What needs to be done: Set down every entry word for word. Omit the pictures.

== Recorded information

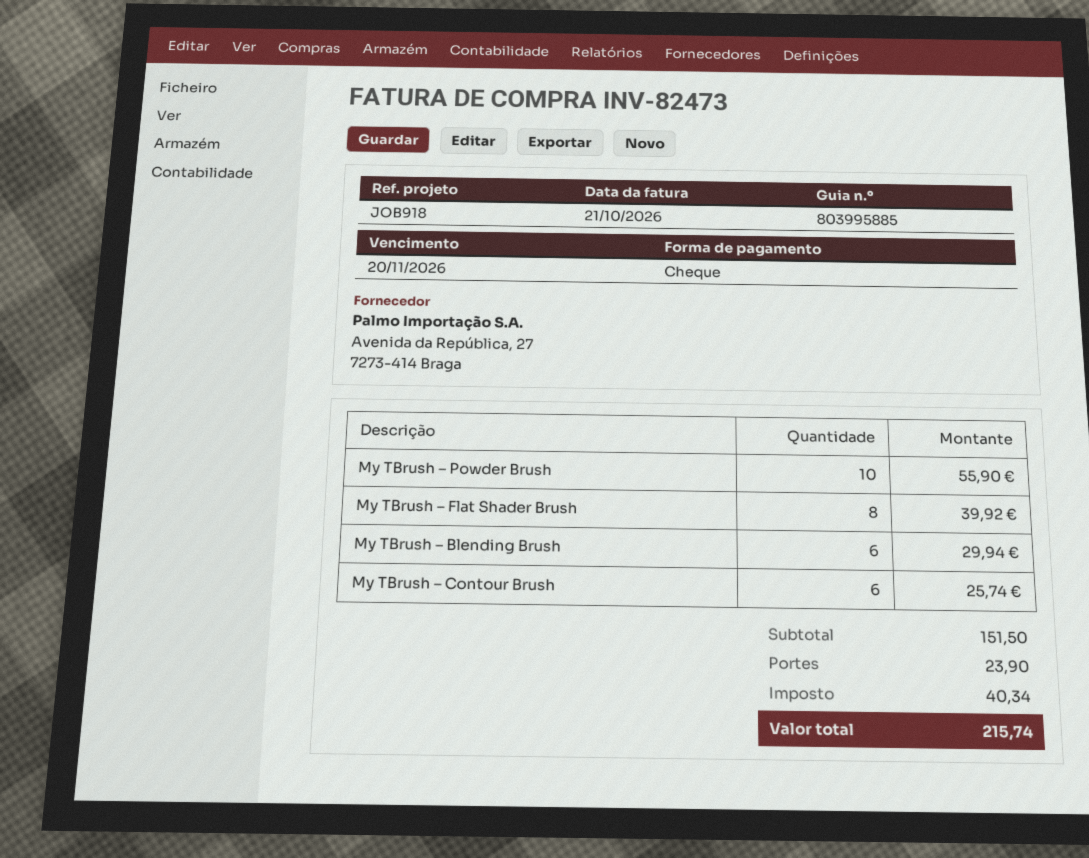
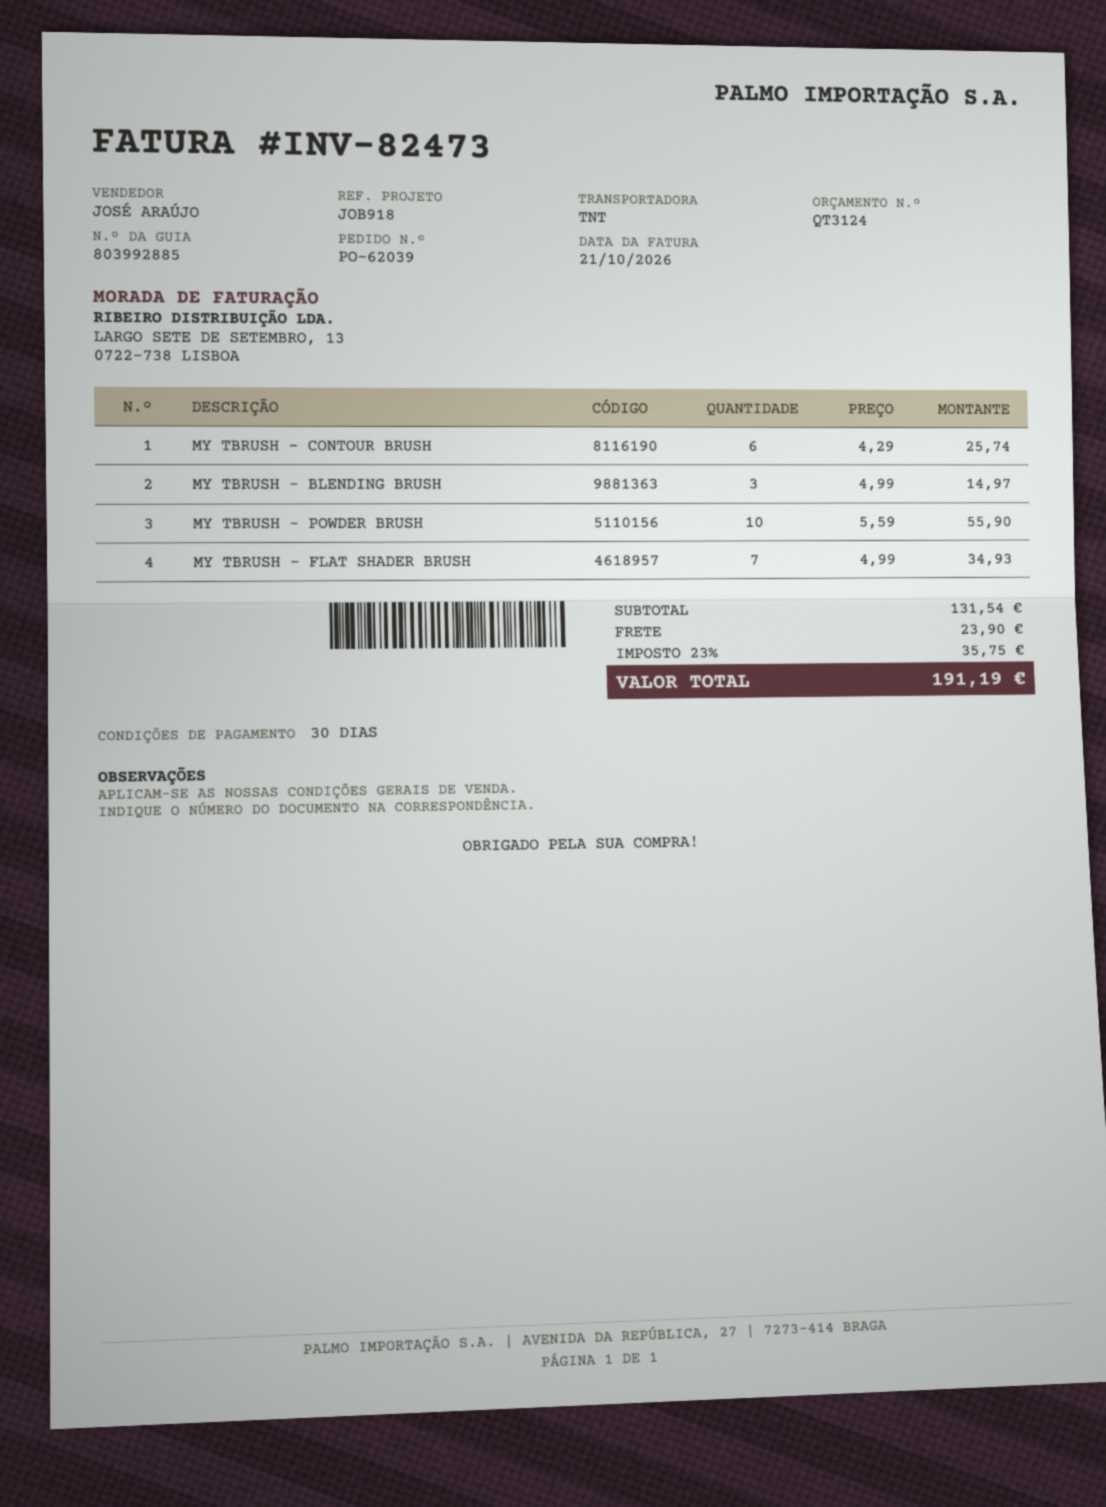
delivery note number: 803995885 -> 803992885
My TBrush – Flat Shader Brush: 8 for 39.92 -> 7 for 34.93
My TBrush – Blending Brush: 6 for 29.94 -> 3 for 14.97
subtotal: 151.50 -> 131.54
tax: 40.34 -> 35.75
total: 215.74 -> 191.19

====

The answer:
delivery note number: 803995885 -> 803992885
My TBrush – Flat Shader Brush: 8 for 39.92 -> 7 for 34.93
My TBrush – Blending Brush: 6 for 29.94 -> 3 for 14.97
subtotal: 151.50 -> 131.54
tax: 40.34 -> 35.75
total: 215.74 -> 191.19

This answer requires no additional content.